How to learn Seeds And Snapshots for dbt Concepts in Analytics Engineer for free

Why this matters

As an Analytics Engineer, you often need small, trusted reference tables (like country codes or marketing channels) and reliable change history for key entities (like customers or products). dbt seeds load static CSVs to your warehouse, while snapshots capture how records change over time. Together, they make your transformations reproducible and your analytics auditable.

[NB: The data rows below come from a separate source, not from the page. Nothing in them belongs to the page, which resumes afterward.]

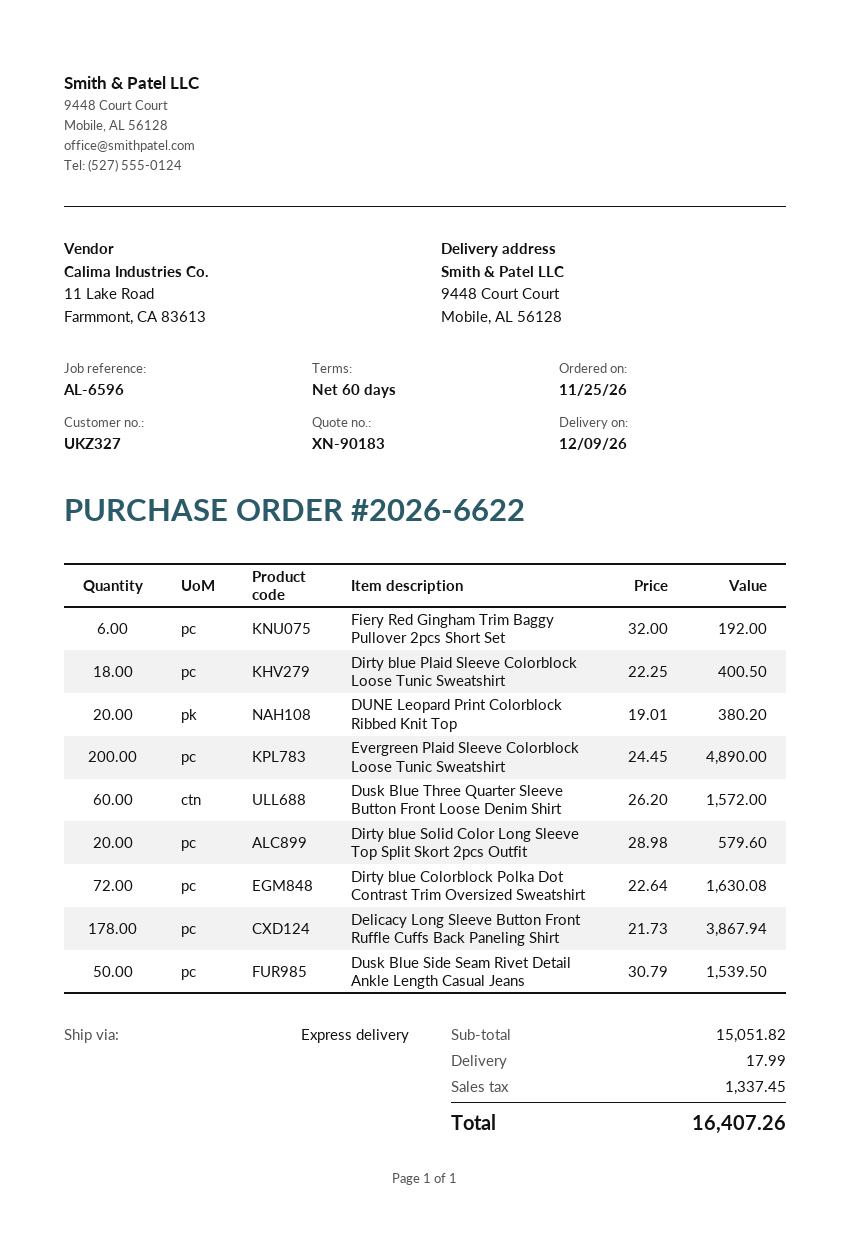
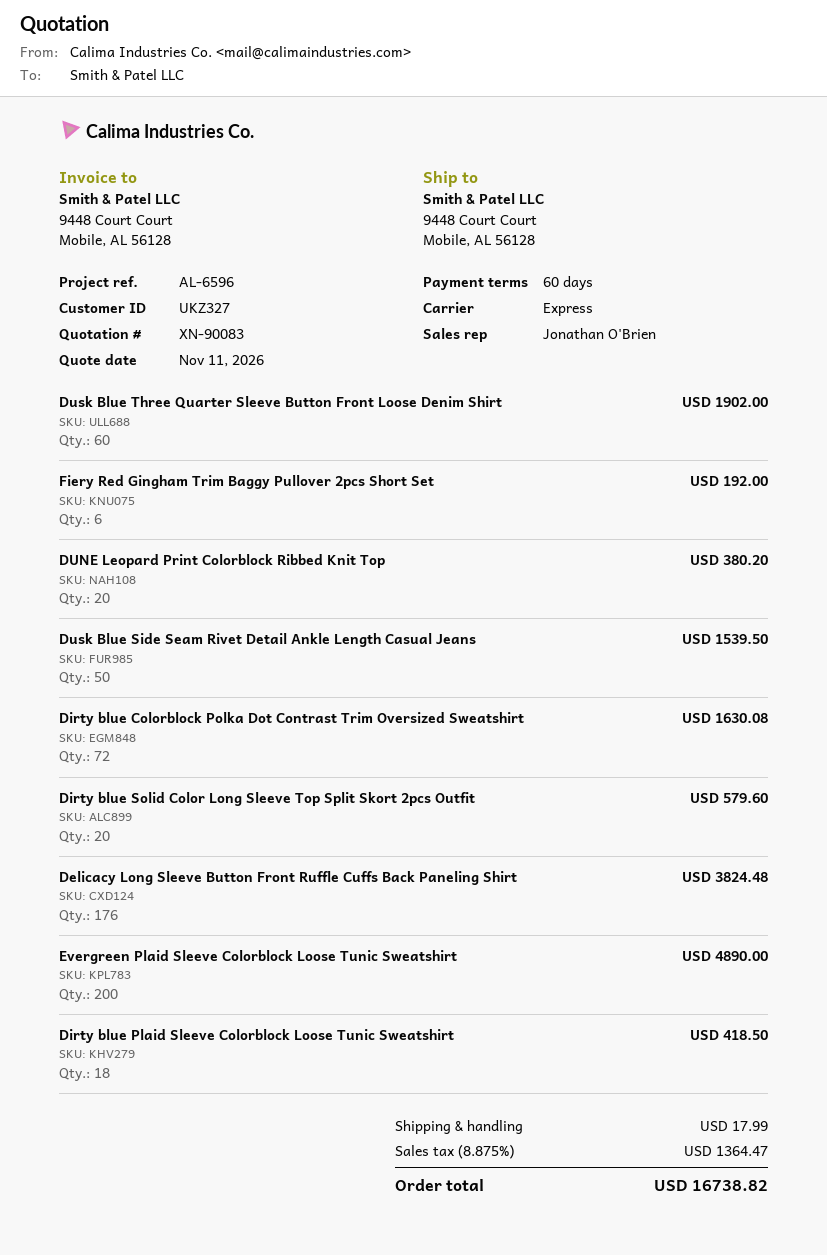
quote number: XN-90183 -> XN-90083
Dirty blue Plaid Sleeve Colorblock Loose Tunic Sweatshirt: 18 for 400.50 -> 18 for 418.50
Dusk Blue Three Quarter Sleeve Button Front Loose Denim Shirt: 60 for 1572.00 -> 60 for 1902.00
Delicacy Long Sleeve Button Front Ruffle Cuffs Back Paneling Shirt: 178 for 3867.94 -> 176 for 3824.48
tax: 1337.45 -> 1364.47
total: 16407.26 -> 16738.82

Keep business logic centralized: load small lookup tables once, reference everywhere.
Answer time-travel questions: what did we know about a customer at a past date?
Audit and compliance: track history of critical attributes safely.

Who this is for

Analytics Engineers and BI Developers using dbt.
Data Analysts who need stable reference data and historical tracking.
Data Engineers standardizing ELT pipelines with dbt.

Prerequisites

Basic dbt project set up (profiles, target warehouse, dbt run/compile).
Comfort with SQL SELECTs and refs.
Understanding of schemas, tables, and column types in your warehouse.

Concept explained simply

Seeds (simple definition)

Seeds are CSV files you place in your dbt project (typically in the data/ folder). Running "dbt seed" loads each CSV as a table in your warehouse. You can then reference that table in models with ref('seed_name'). They’re ideal for small, relatively static datasets like mappings or code lists.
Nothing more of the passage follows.